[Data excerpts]
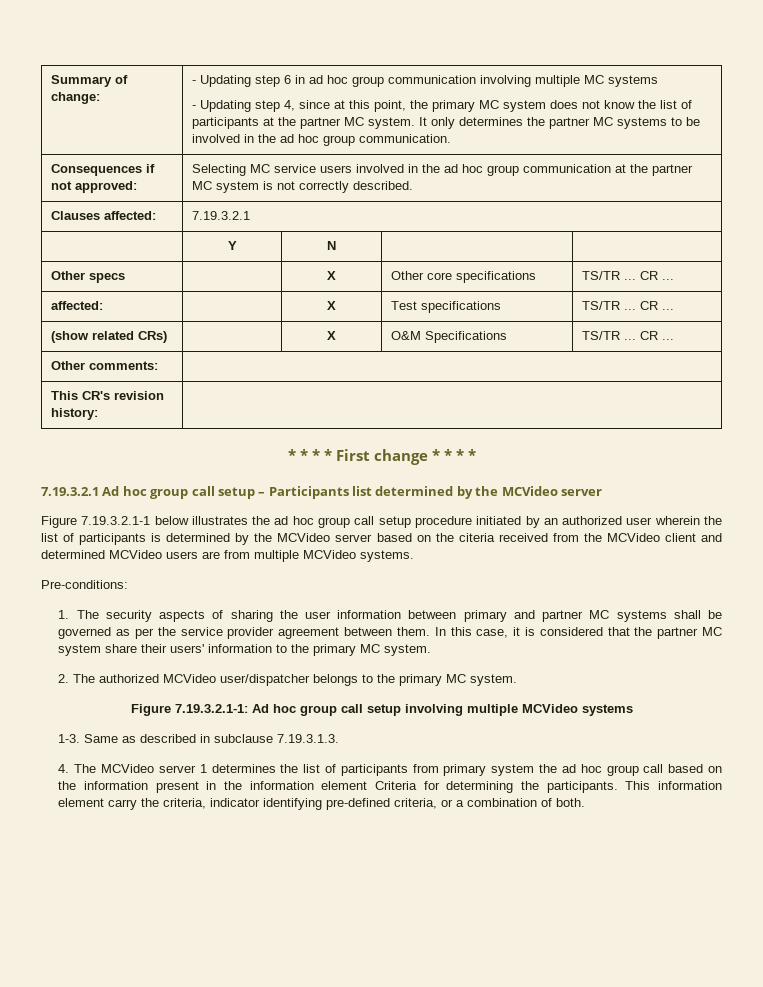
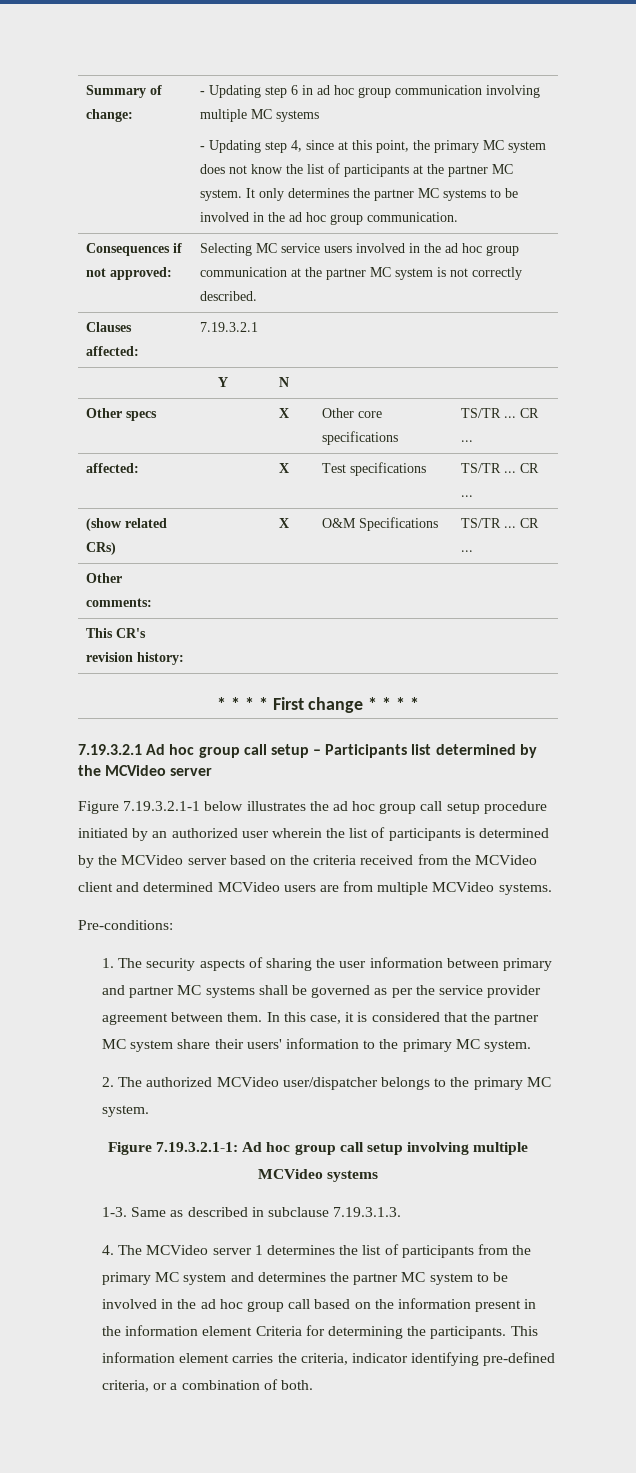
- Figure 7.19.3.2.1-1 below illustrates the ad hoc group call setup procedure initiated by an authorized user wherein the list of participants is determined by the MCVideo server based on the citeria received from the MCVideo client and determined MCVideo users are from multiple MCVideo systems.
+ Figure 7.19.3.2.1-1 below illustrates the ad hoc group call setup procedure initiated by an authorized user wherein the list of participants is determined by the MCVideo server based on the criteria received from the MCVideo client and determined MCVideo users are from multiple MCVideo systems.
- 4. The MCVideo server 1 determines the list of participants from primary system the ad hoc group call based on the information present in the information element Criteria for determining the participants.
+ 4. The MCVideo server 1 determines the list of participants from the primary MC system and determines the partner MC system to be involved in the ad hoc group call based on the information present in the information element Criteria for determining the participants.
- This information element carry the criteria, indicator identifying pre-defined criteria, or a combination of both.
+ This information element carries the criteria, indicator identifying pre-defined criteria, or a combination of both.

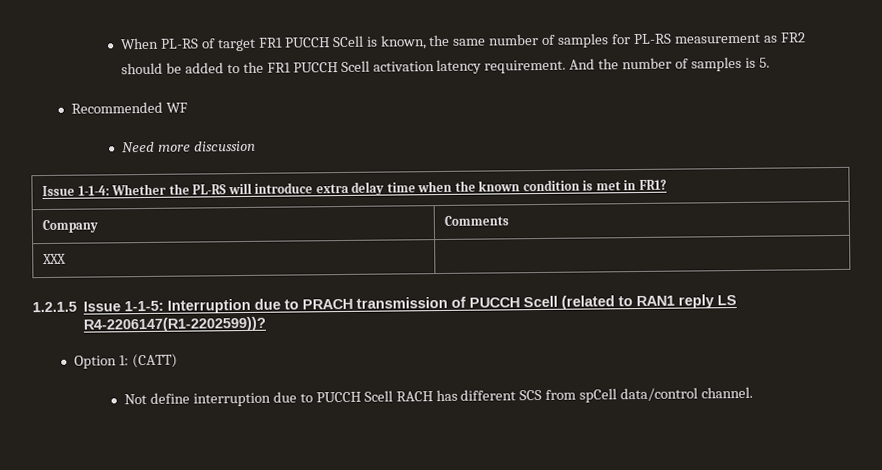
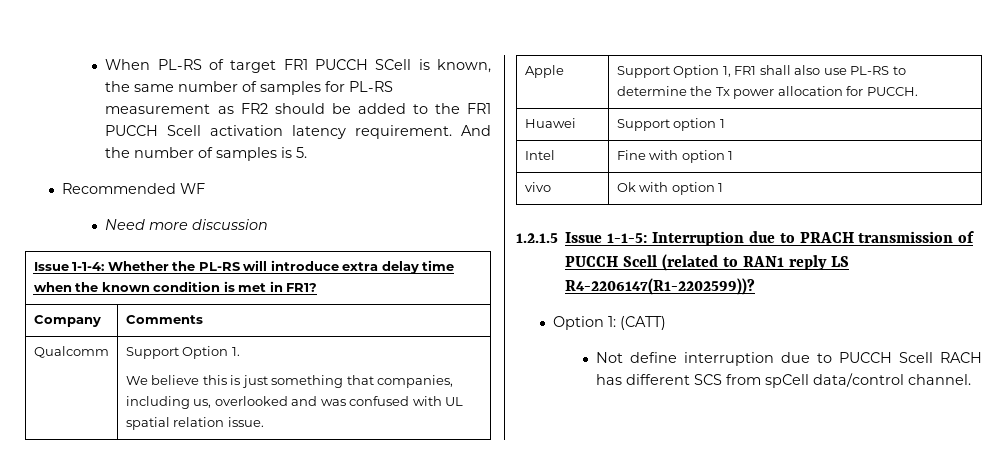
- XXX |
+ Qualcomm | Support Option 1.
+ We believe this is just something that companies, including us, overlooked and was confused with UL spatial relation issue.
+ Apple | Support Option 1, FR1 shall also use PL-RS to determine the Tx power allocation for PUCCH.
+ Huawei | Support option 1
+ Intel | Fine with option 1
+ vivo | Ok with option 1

* WHAT IS EXPECTED
Search the entries for the word "combination" and gather every line where it appears.

* WRITTEN ANSWER
- This information element carry the criteria, indicator identifying pre-defined criteria, or a combination of both.
+ This information element carries the criteria, indicator identifying pre-defined criteria, or a combination of both.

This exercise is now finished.